Before-and-after change data
===
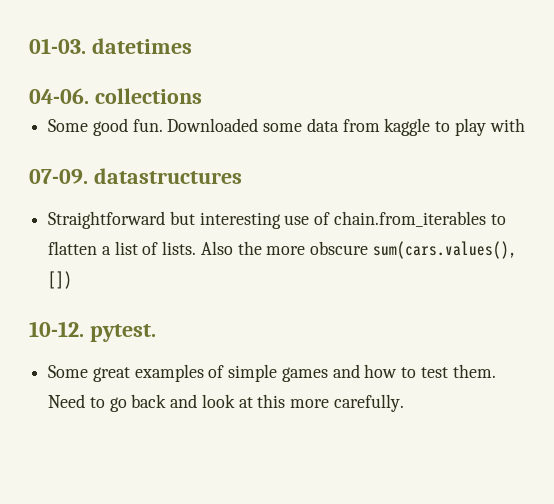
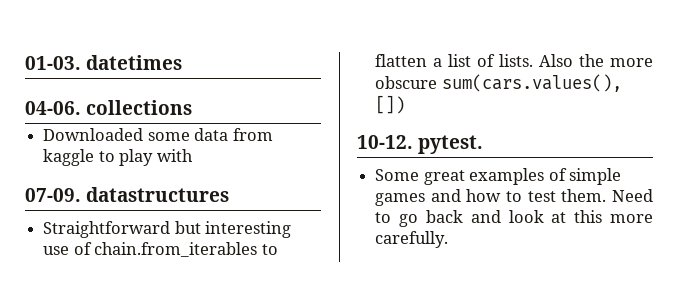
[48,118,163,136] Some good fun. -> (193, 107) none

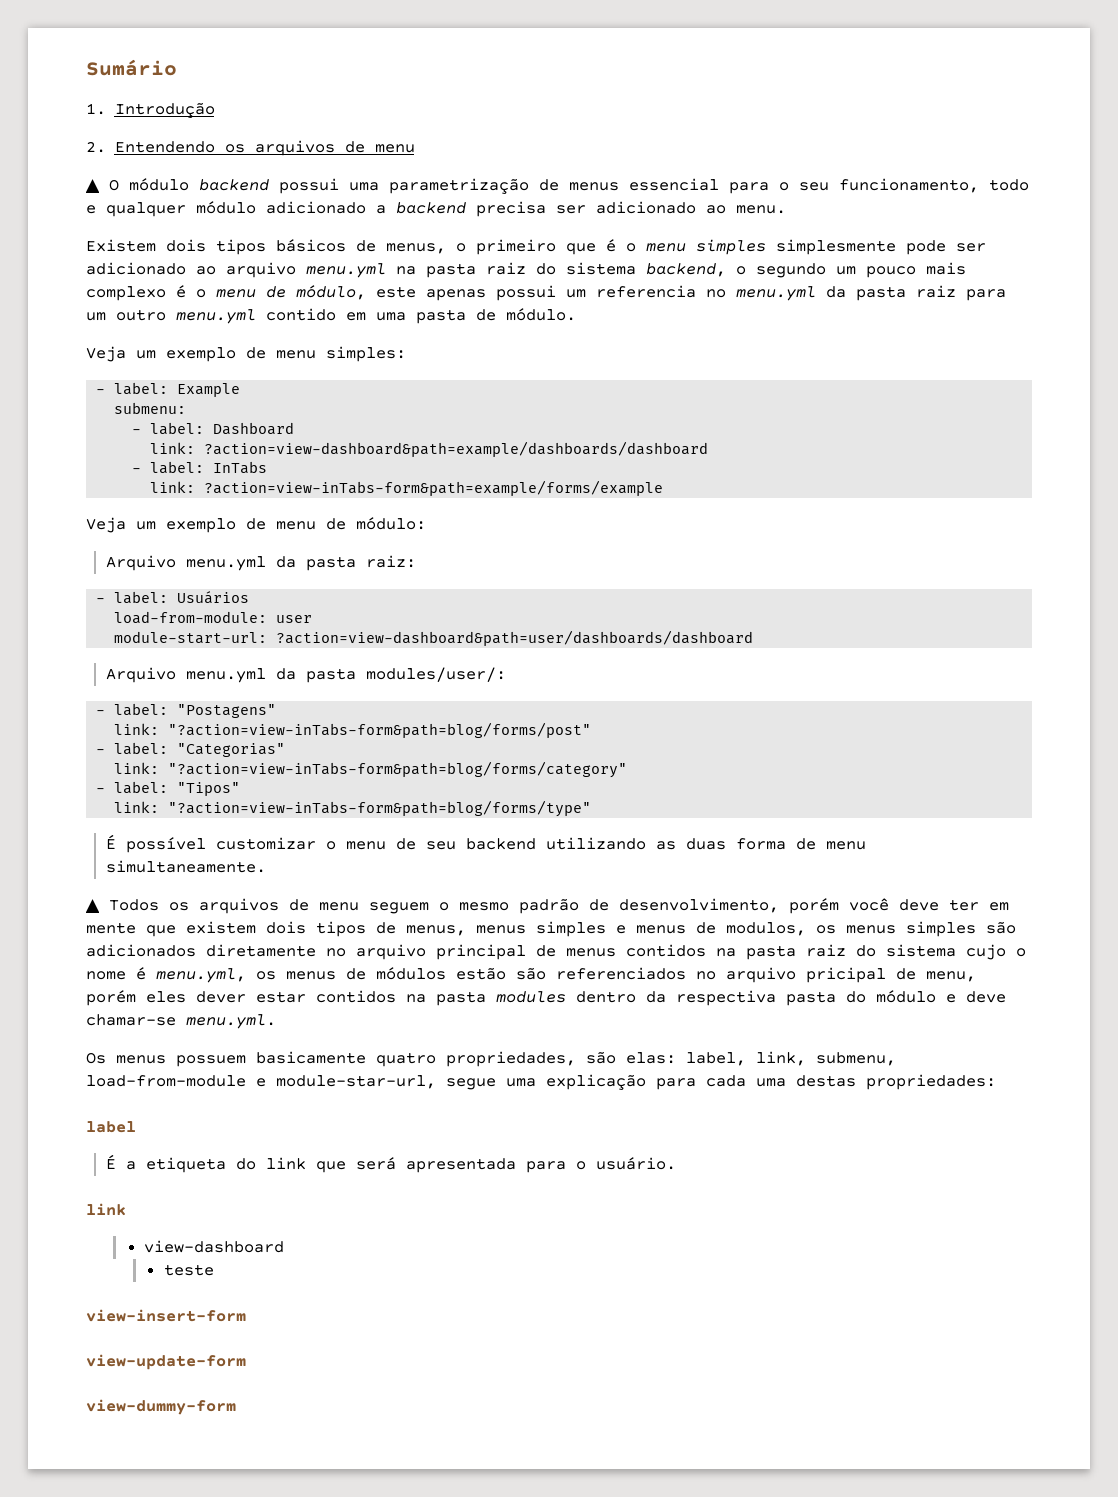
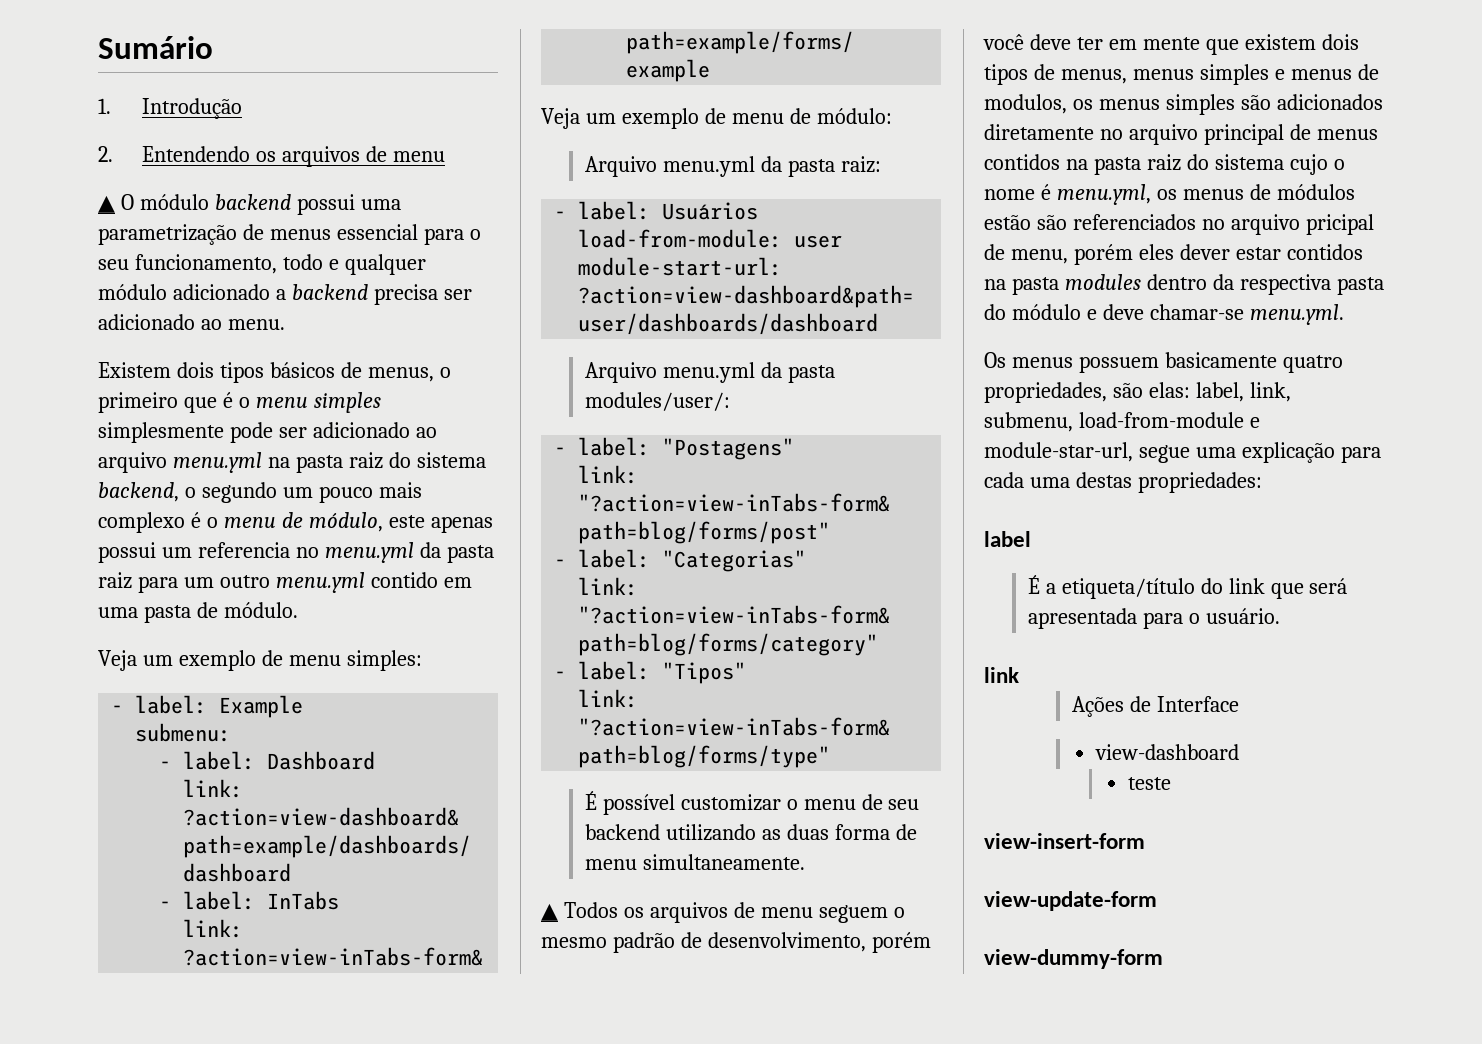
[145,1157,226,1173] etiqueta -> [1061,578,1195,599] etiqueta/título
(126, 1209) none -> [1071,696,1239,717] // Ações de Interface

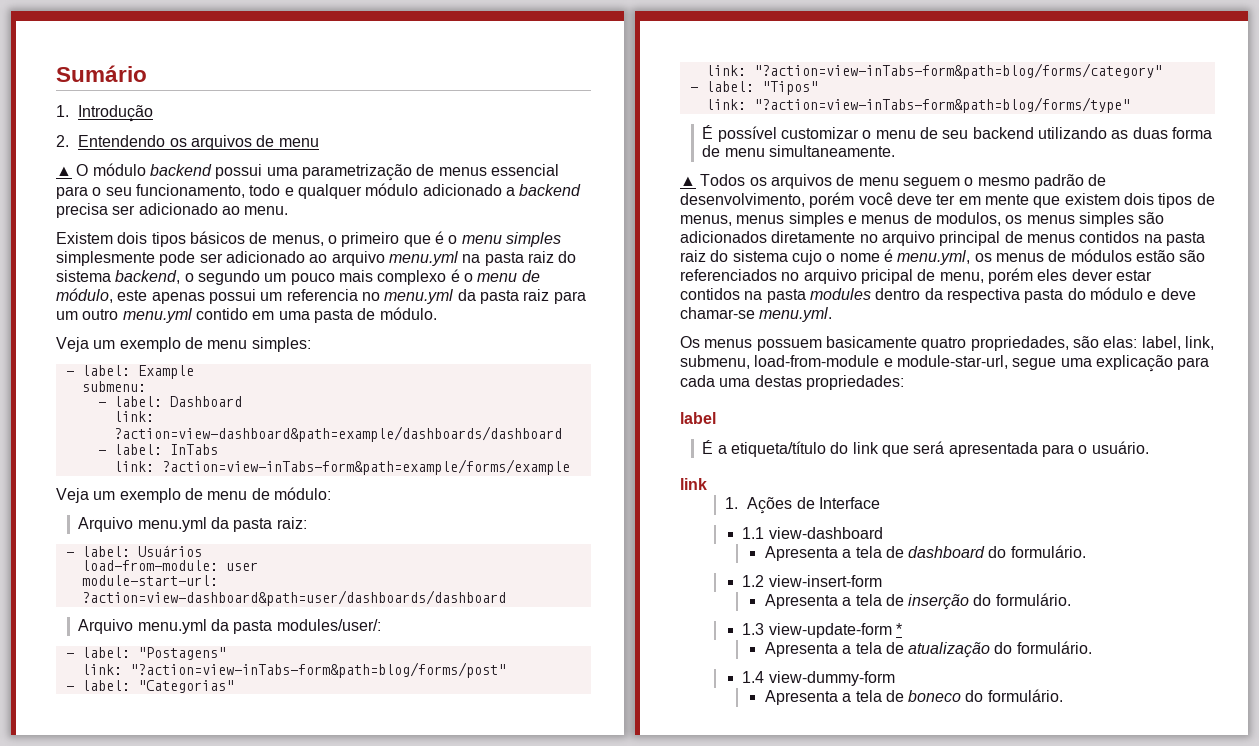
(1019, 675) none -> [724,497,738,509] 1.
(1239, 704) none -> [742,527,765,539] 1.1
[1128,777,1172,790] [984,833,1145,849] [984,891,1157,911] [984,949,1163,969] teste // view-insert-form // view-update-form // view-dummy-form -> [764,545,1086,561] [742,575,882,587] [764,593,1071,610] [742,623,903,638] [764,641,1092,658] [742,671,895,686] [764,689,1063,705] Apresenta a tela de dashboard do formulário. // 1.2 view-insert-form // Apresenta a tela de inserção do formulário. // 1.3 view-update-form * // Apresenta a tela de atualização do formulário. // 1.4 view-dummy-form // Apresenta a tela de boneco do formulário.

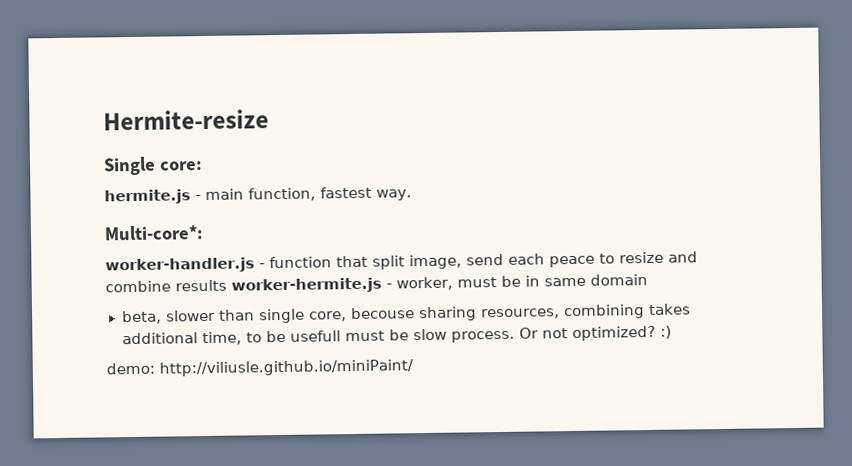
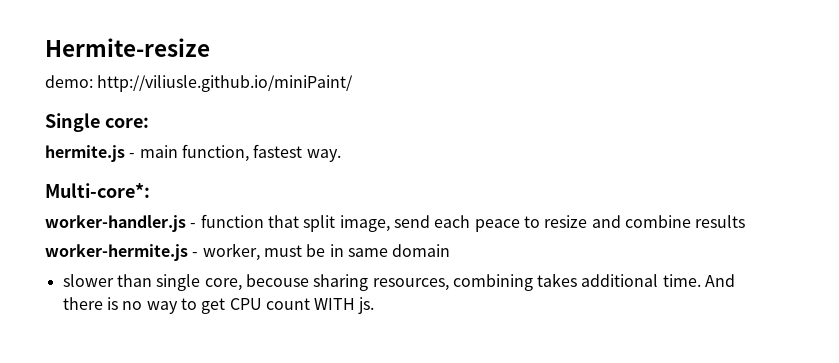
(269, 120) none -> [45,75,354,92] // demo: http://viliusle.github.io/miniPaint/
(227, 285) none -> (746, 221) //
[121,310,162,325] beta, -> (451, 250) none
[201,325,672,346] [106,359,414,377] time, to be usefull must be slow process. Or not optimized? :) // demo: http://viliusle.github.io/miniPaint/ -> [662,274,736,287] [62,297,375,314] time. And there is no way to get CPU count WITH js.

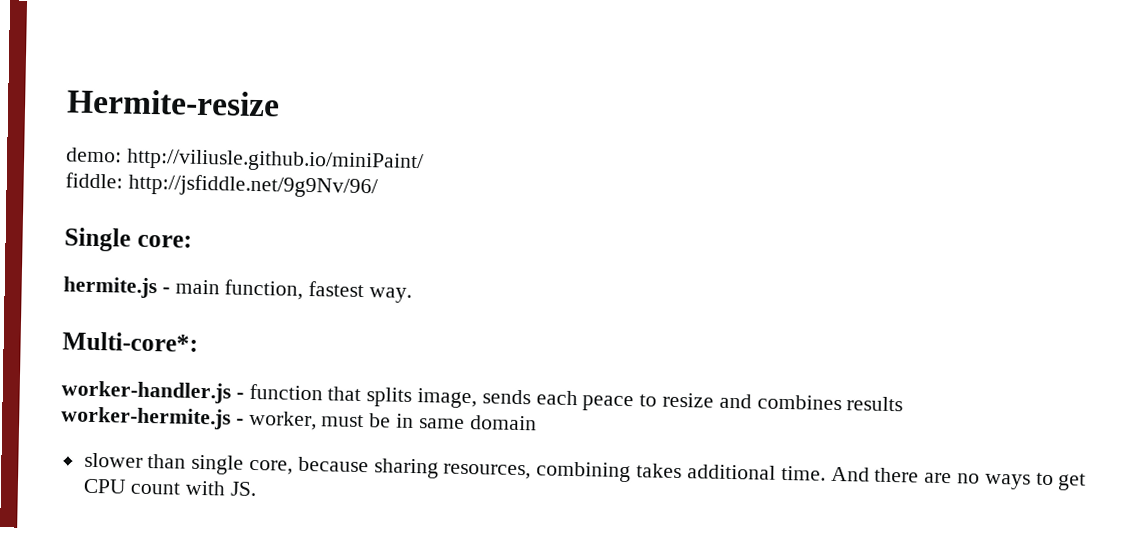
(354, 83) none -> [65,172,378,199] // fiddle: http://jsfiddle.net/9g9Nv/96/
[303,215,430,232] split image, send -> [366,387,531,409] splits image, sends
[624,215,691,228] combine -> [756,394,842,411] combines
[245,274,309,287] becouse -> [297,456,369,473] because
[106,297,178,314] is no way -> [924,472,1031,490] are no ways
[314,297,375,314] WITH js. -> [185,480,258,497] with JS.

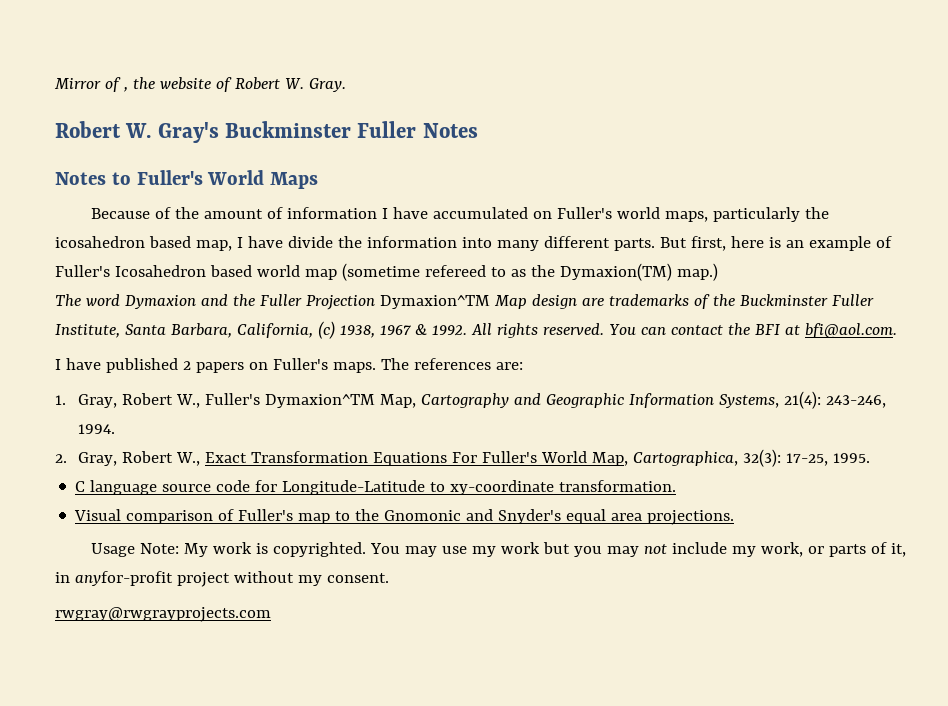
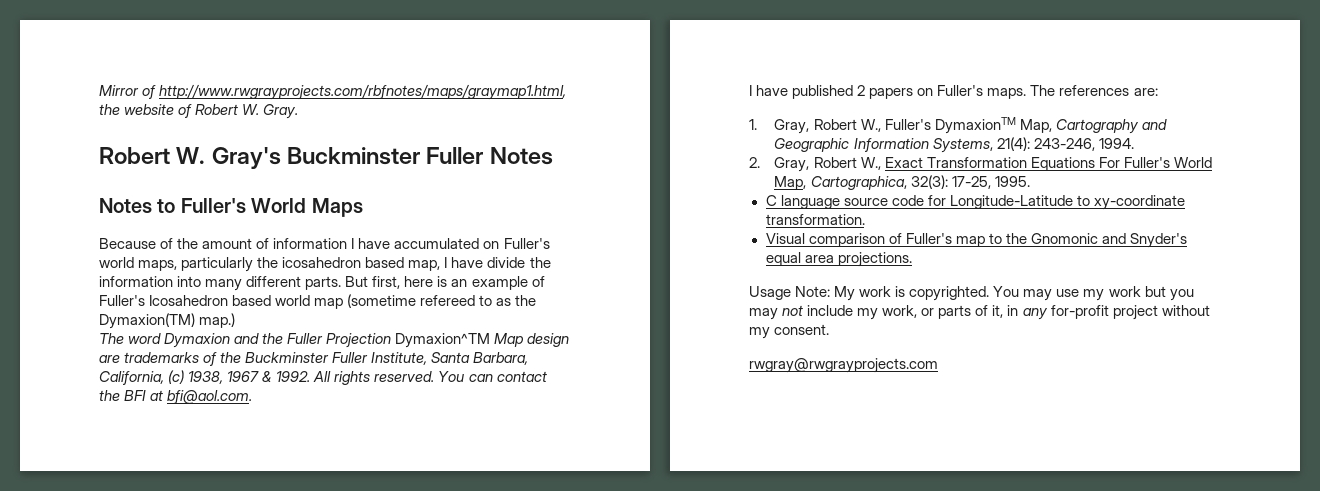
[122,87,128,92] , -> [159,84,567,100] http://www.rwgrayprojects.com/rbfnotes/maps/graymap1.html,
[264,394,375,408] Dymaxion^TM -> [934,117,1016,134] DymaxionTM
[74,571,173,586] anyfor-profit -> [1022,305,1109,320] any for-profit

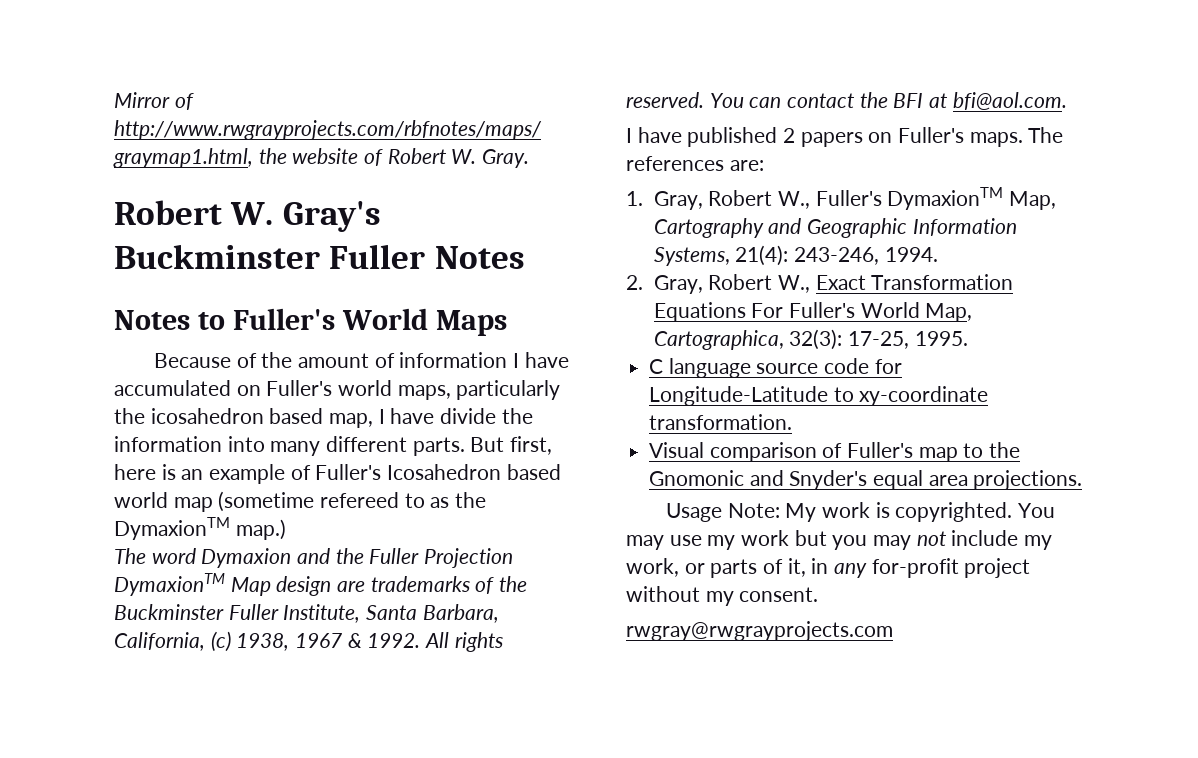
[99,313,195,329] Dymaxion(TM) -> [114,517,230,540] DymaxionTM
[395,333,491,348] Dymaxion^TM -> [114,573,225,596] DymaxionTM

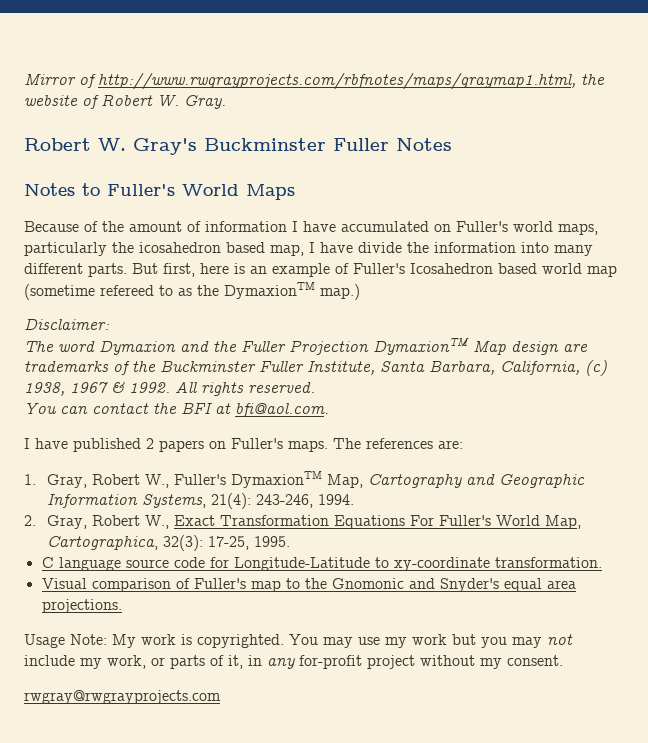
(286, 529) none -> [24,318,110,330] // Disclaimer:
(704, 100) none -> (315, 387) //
===
From the line containing "[245,274,309,287] becouse ->" to the last line of the records above, return each line exactly, both ends included, and nothing more. Leave out the pictures.

[245,274,309,287] becouse -> [297,456,369,473] because
[106,297,178,314] is no way -> [924,472,1031,490] are no ways
[314,297,375,314] WITH js. -> [185,480,258,497] with JS.

[122,87,128,92] , -> [159,84,567,100] http://www.rwgrayprojects.com/rbfnotes/maps/graymap1.html,
[264,394,375,408] Dymaxion^TM -> [934,117,1016,134] DymaxionTM
[74,571,173,586] anyfor-profit -> [1022,305,1109,320] any for-profit

[99,313,195,329] Dymaxion(TM) -> [114,517,230,540] DymaxionTM
[395,333,491,348] Dymaxion^TM -> [114,573,225,596] DymaxionTM

(286, 529) none -> [24,318,110,330] // Disclaimer:
(704, 100) none -> (315, 387) //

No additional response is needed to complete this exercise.